### Your goal
Print the records below word for word, but leave out the pictures.

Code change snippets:

_ _ _ _ _ _ _

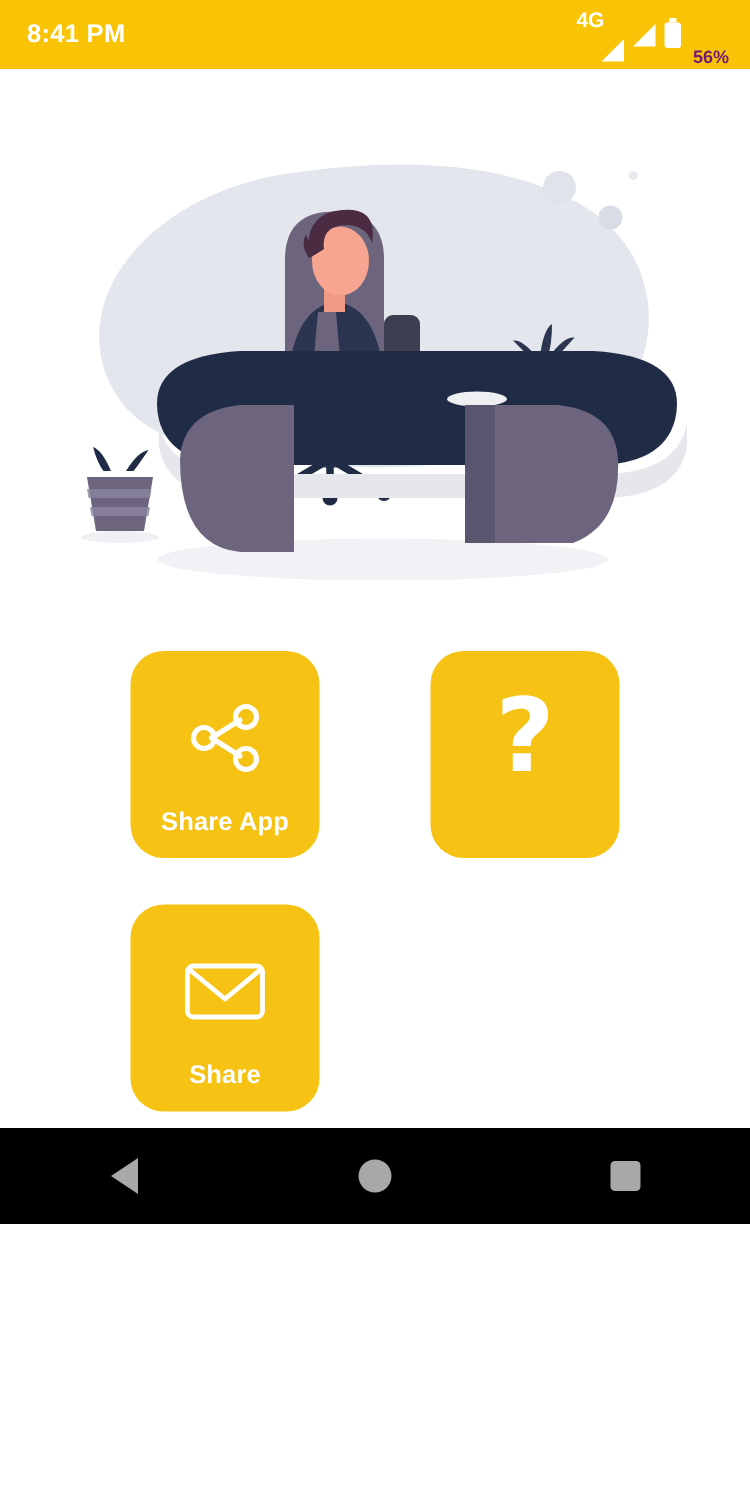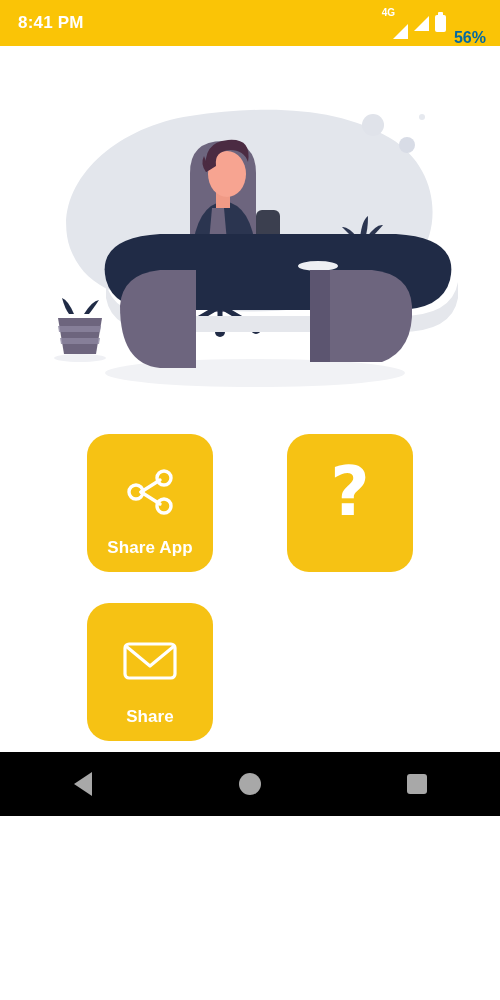--- a/index.html
+++ b/index.html
@@ -45,21 +45,21 @@
     align-items: center;
     gap: 6px;
   }
   .sig-group {
     display: flex;
     align-items: flex-end;
     position: relative;
   }
   .net-label {
     color: #ffffff;
-    font-size: 10px;
+    font-size: 14px;
     font-weight: bold;
     line-height: 1;
     margin-right: -2px;
     margin-bottom: 21px;
   }
   .tri {
     width: 0;
     height: 0;
     border-style: solid;
     border-width: 0 0 15px 15px;
@@ -76,22 +76,22 @@
     content: "";
     position: absolute;
     top: -3px;
     left: 3px;
     width: 5px;
     height: 3px;
     background: #ffffff;
     border-radius: 1px 1px 0 0;
   }
   .batt-pct {
-    color: #0369a1;
-    font-size: 16px;
+    color: #701a75;
+    font-size: 12px;
     font-weight: bold;
     margin-left: 2px;
     margin-top: 30px;
   }
 
   
   .app-bar {
     height: 70px;
     background: #FAC406;
     display: flex;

_ _ _ _ _ _ _

### Answer to the problem
--- a/index.html
+++ b/index.html
@@ -45,21 +45,21 @@
     align-items: center;
     gap: 6px;
   }
   .sig-group {
     display: flex;
     align-items: flex-end;
     position: relative;
   }
   .net-label {
     color: #ffffff;
-    font-size: 10px;
+    font-size: 14px;
     font-weight: bold;
     line-height: 1;
     margin-right: -2px;
     margin-bottom: 21px;
   }
   .tri {
     width: 0;
     height: 0;
     border-style: solid;
     border-width: 0 0 15px 15px;
@@ -76,22 +76,22 @@
     content: "";
     position: absolute;
     top: -3px;
     left: 3px;
     width: 5px;
     height: 3px;
     background: #ffffff;
     border-radius: 1px 1px 0 0;
   }
   .batt-pct {
-    color: #0369a1;
-    font-size: 16px;
+    color: #701a75;
+    font-size: 12px;
     font-weight: bold;
     margin-left: 2px;
     margin-top: 30px;
   }
 
   
   .app-bar {
     height: 70px;
     background: #FAC406;
     display: flex;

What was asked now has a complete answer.